What you should do –
Take the material below and reproduce, word for word, only the lines from the line with "ordered by: Robert Cooper -> Joe Allen" through the line with "STLTH 8K Pro Disposable Vape Device – Hawaiian".

Source data –
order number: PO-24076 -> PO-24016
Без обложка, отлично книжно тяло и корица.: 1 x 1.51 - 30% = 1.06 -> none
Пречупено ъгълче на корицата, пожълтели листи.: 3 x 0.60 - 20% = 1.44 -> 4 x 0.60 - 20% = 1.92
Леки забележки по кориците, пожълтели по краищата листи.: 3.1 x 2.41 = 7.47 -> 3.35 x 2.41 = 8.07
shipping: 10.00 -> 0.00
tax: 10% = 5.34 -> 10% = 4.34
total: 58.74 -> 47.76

...

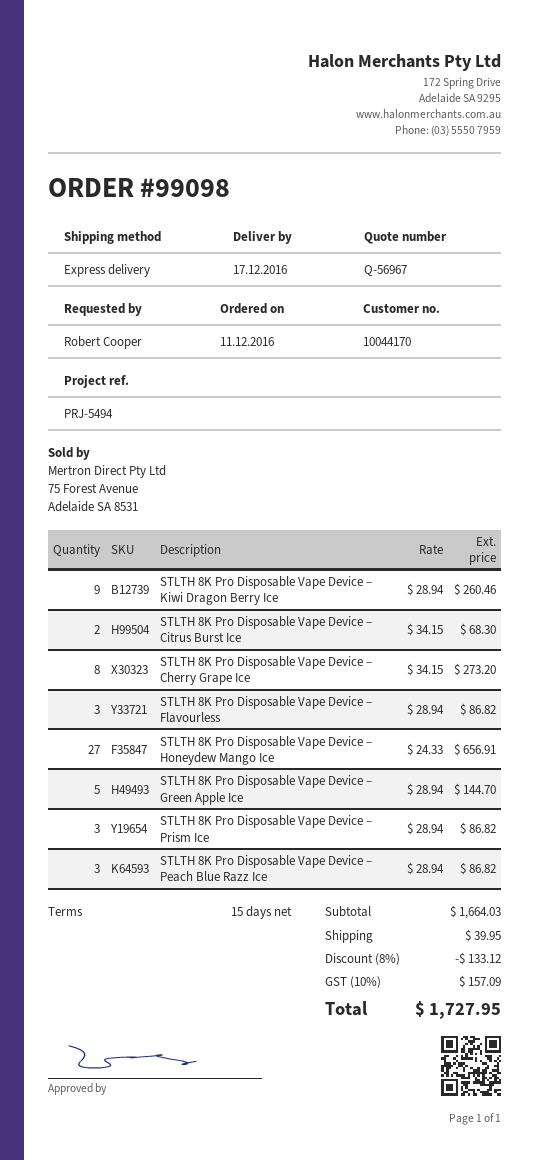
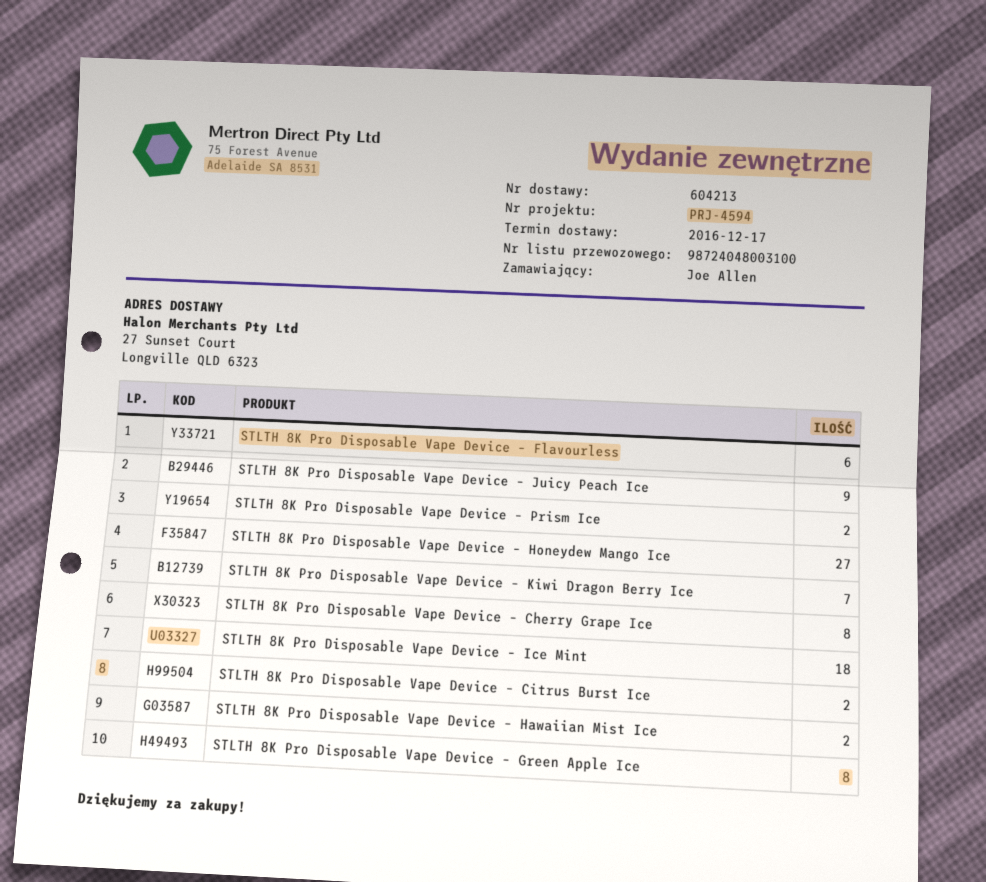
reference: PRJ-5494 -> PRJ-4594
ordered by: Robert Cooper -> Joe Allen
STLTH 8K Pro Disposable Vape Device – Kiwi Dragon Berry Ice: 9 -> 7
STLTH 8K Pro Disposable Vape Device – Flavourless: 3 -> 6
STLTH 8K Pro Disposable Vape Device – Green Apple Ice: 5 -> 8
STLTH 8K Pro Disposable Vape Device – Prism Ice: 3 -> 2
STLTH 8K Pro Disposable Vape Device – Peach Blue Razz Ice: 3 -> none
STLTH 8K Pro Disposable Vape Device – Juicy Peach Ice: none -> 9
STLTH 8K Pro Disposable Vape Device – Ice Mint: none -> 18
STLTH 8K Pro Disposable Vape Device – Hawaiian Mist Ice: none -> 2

...

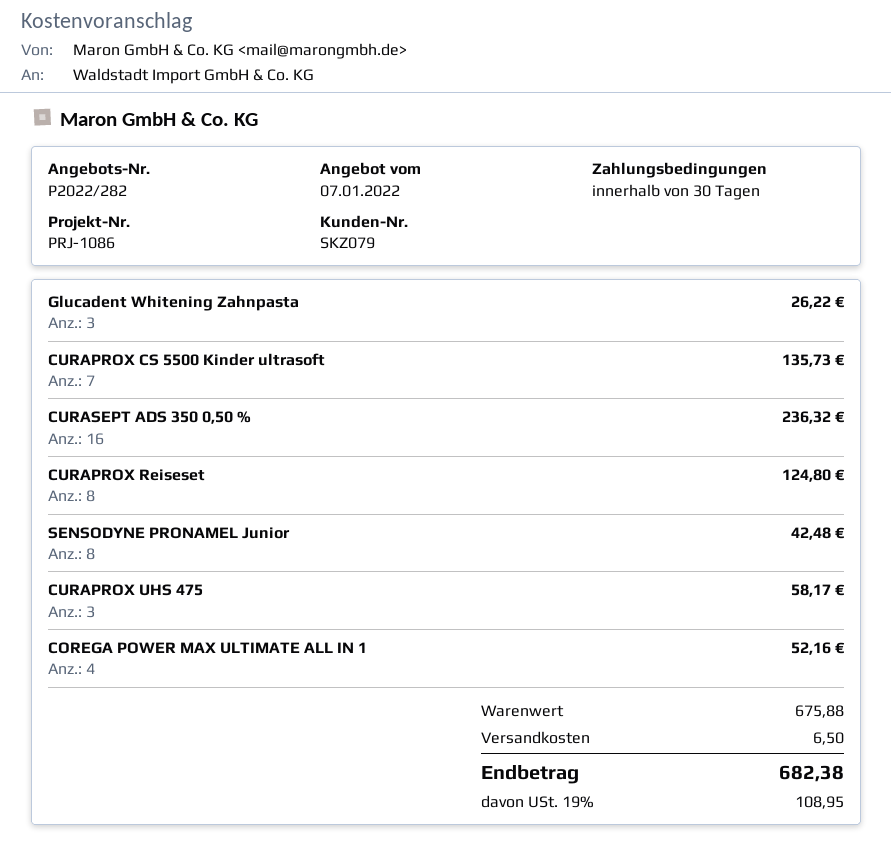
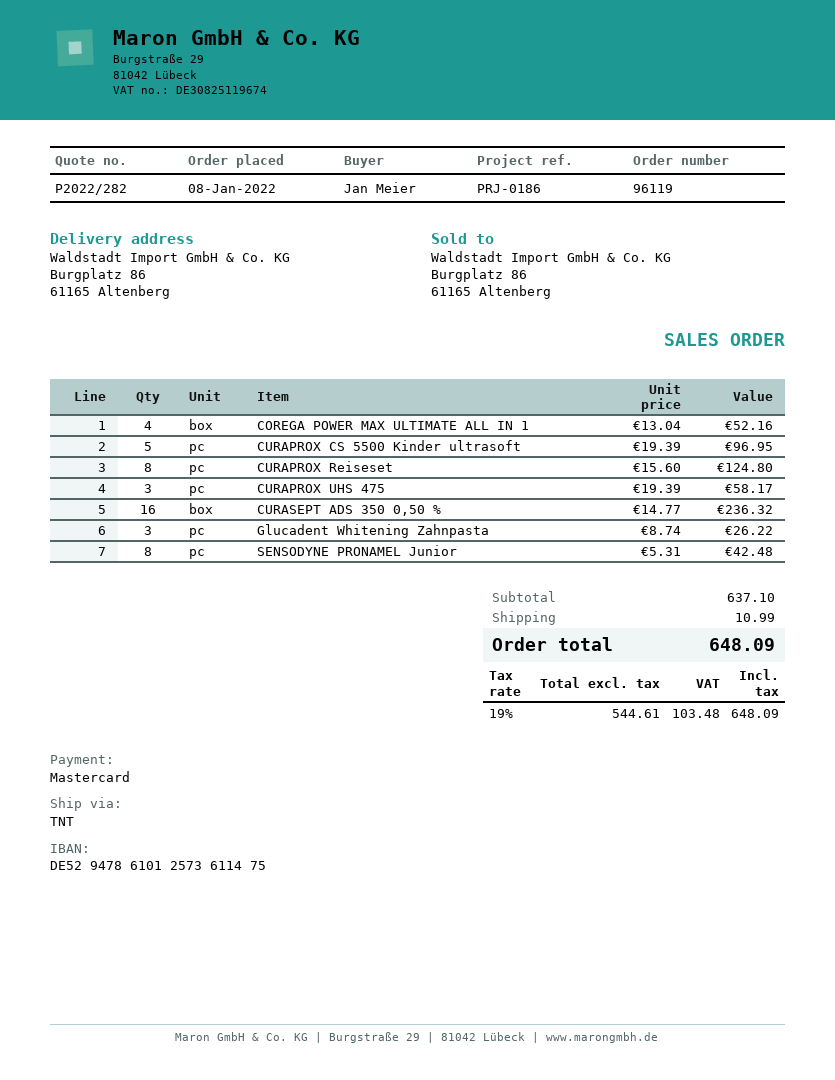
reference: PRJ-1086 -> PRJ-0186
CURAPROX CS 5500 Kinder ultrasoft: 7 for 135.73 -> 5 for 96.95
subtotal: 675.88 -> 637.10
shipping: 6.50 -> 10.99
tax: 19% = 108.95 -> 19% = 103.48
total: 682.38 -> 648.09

Written response –
ordered by: Robert Cooper -> Joe Allen
STLTH 8K Pro Disposable Vape Device – Kiwi Dragon Berry Ice: 9 -> 7
STLTH 8K Pro Disposable Vape Device – Flavourless: 3 -> 6
STLTH 8K Pro Disposable Vape Device – Green Apple Ice: 5 -> 8
STLTH 8K Pro Disposable Vape Device – Prism Ice: 3 -> 2
STLTH 8K Pro Disposable Vape Device – Peach Blue Razz Ice: 3 -> none
STLTH 8K Pro Disposable Vape Device – Juicy Peach Ice: none -> 9
STLTH 8K Pro Disposable Vape Device – Ice Mint: none -> 18
STLTH 8K Pro Disposable Vape Device – Hawaiian Mist Ice: none -> 2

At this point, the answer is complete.